(Revision comparison data)
- Opening Delimiter -

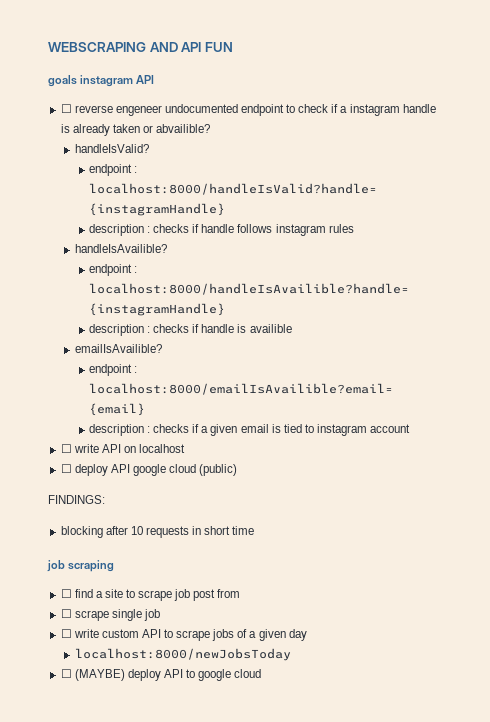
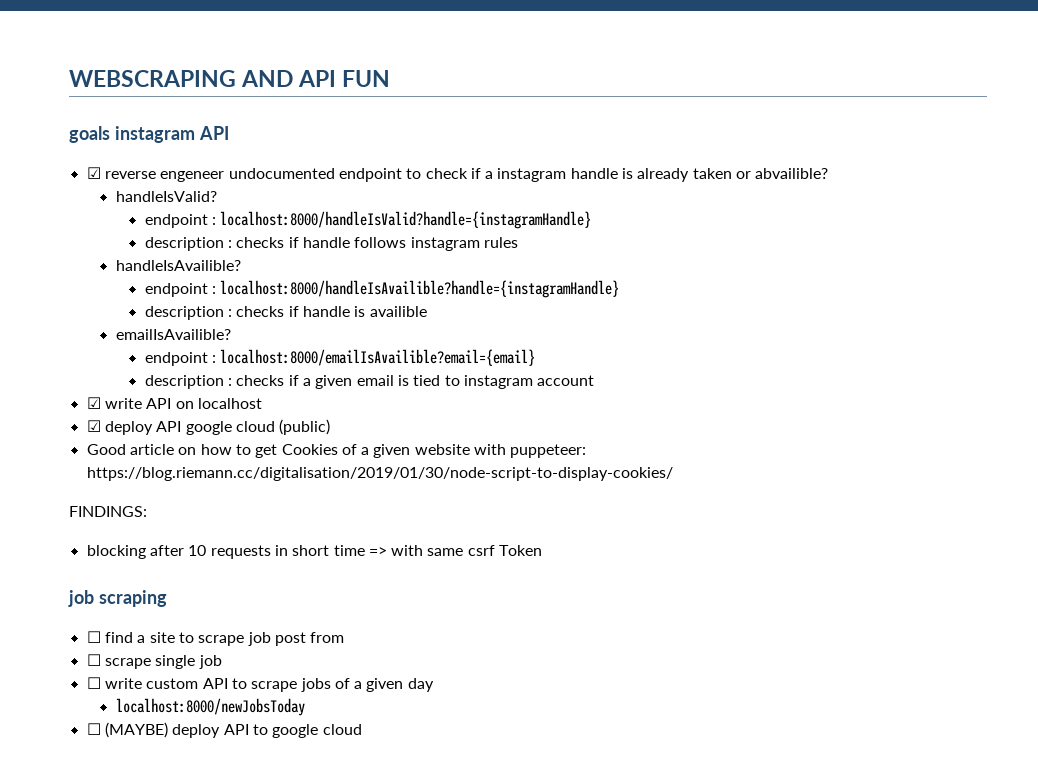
[60,104,72,113] ☐ -> [86,167,101,179] ☑
[60,444,72,453] ☐ -> [86,397,101,409] ☑
[60,464,72,473] ☐ -> [86,420,101,432] ☑
(238, 470) none -> [86,444,587,458] [86,467,673,481] // Good article on how to get Cookies of a given website with puppeteer: https://blog.riemann.cc/digitalisation/2019/01/30/node-script-to-display-cookies/
(255, 530) none -> [368,545,543,556] => with same csrf Token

- Closing Delimiter -

*TASK DETAILS*
Wherever "none" occurs in the records above, copy the line it sits in.

*SOLUTION FOR THIS EXERCISE*
(238, 470) none -> [86,444,587,458] [86,467,673,481] // Good article on how to get Cookies of a given website with puppeteer: https://blog.riemann.cc/digitalisation/2019/01/30/node-script-to-display-cookies/
(255, 530) none -> [368,545,543,556] => with same csrf Token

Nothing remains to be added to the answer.